Uso smodato di tablet e Internet
Il disturbo nella fascia di età che da va dai 4 agli 8 anni è molto più diffuso di quanto si possa immaginare: ne sono colpiti circa il 4% tra bambini e ragazzi. A causare la sedentarietà contribuisce tra le cattive abitudini il tempo trascorso dai più piccoli su Internet, attraverso computer e tablet. A ribadirlo è anche uno studio pubblicato sulla rivista “Journal of School Nursing” dai ricercatori dell’ospedale Henry Ford di Detroit (Usa) secondo cui troppo tempo davanti a pc e smartphone aumenta le possibilità di diventare in sovrappeso.
 
Fare sport almeno 2 volte alla settimana
È dimostrato, al contrario, che l'attività fisica, almeno due volte la settimana, aiuta ad abbassare i valori della pressione mentre l’uso eccessivo di Internet riduco lo stimolo a fare attività sportiva e sempre più bambini si ritrovano a fare i conti con l’immobilismo e anche con problematiche legate alla obesità.
 
 
Misurare la pressione e occhio all’alimentazione
Il problema dell’ipertensione in età pediatrica non va dunque sottovalutato e la pressione è consigliato misurarla anche ai più piccoli.  Tra le cause dell’ipertensione c’è inoltre la cattiva alimentazione che ha come conseguenza diretta il fatto che il 20,9% dei bambini nella fascia di età 8-9 anni sono sovrappeso e il 9,8% è obeso (secondo il Ministero della Salute).

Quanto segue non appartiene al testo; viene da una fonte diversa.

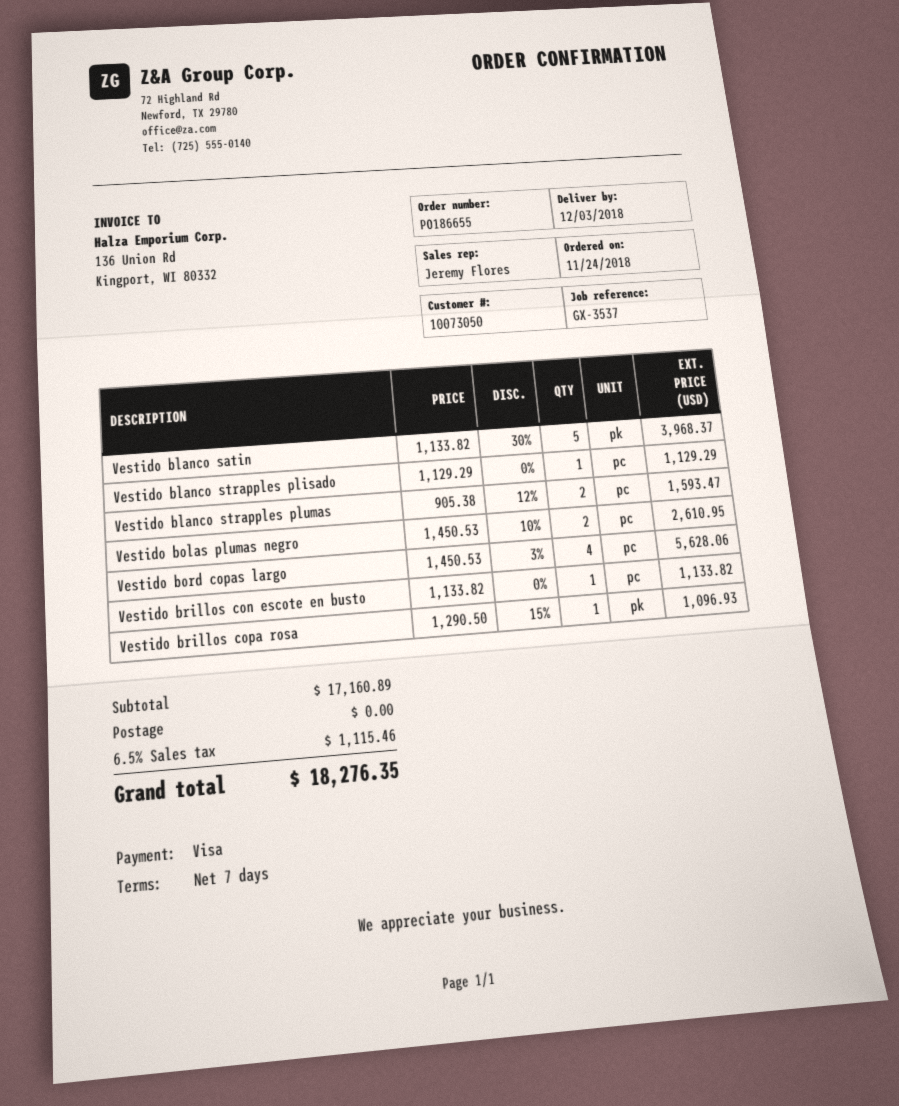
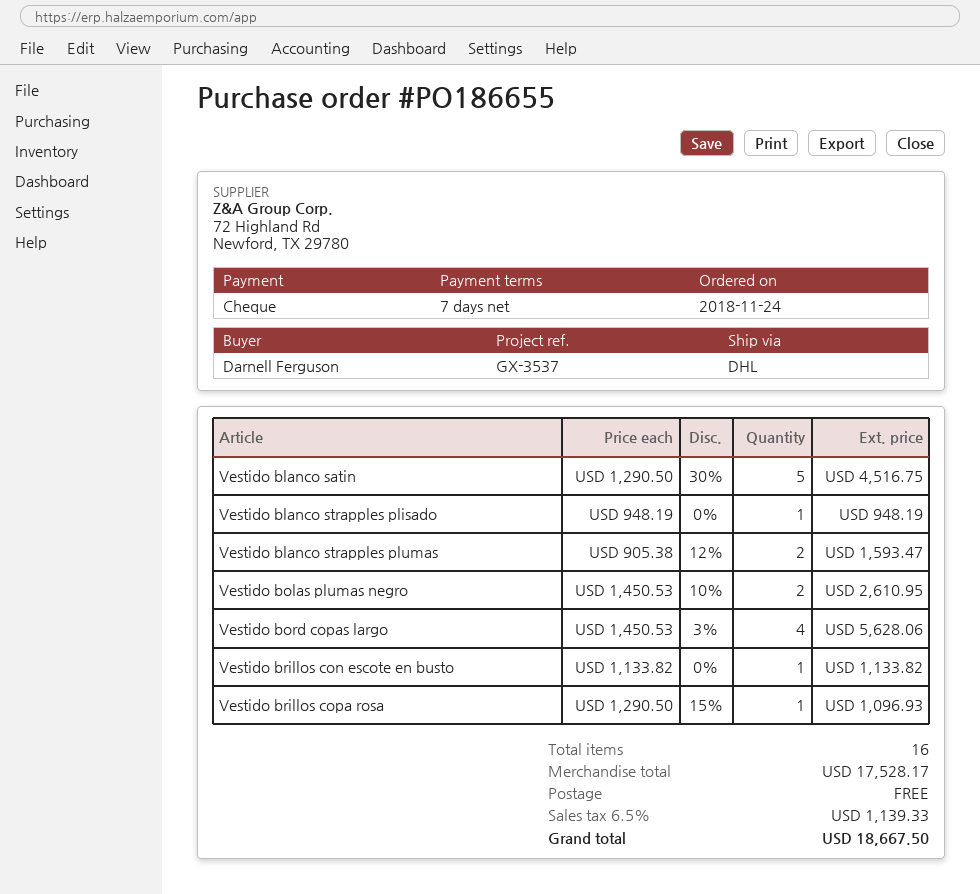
payment method: Visa -> cheque
Vestido blanco satin: 5 x 1133.82 - 30% = 3968.37 -> 5 x 1290.50 - 30% = 4516.75
Vestido blanco strapples plisado: 1 x 1129.29 = 1129.29 -> 1 x 948.19 = 948.19
subtotal: 17160.89 -> 17528.17
tax: 6.5% = 1115.46 -> 6.5% = 1139.33
total: 18276.35 -> 18667.50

Un bambino sovrappeso su venti ha la pressione elevata e un bambino obeso su quattro è iperteso.
 
L’importanza della prevenzione
L’ipertensione rappresenta quindi una condizione che può predisporre un bambino a subire ictus o infarto da adulto. Per questo serve la prevenzione già in età infantile: il primo punto di riferimento per la salute dei piccoli è il pediatra che può sensibilizzare i genitori  e, in caso di patologie, può aiutarli a rivolgersi a centri specializzati per la diagnosi e il trattamento della ipertensione.
La prevenzione consiste quindi nella sensibilizzazione al problema della comunità medica e delle famiglie, ma serve anche a individuare soggetti maggiormente a rischio già nei primi anni di vita.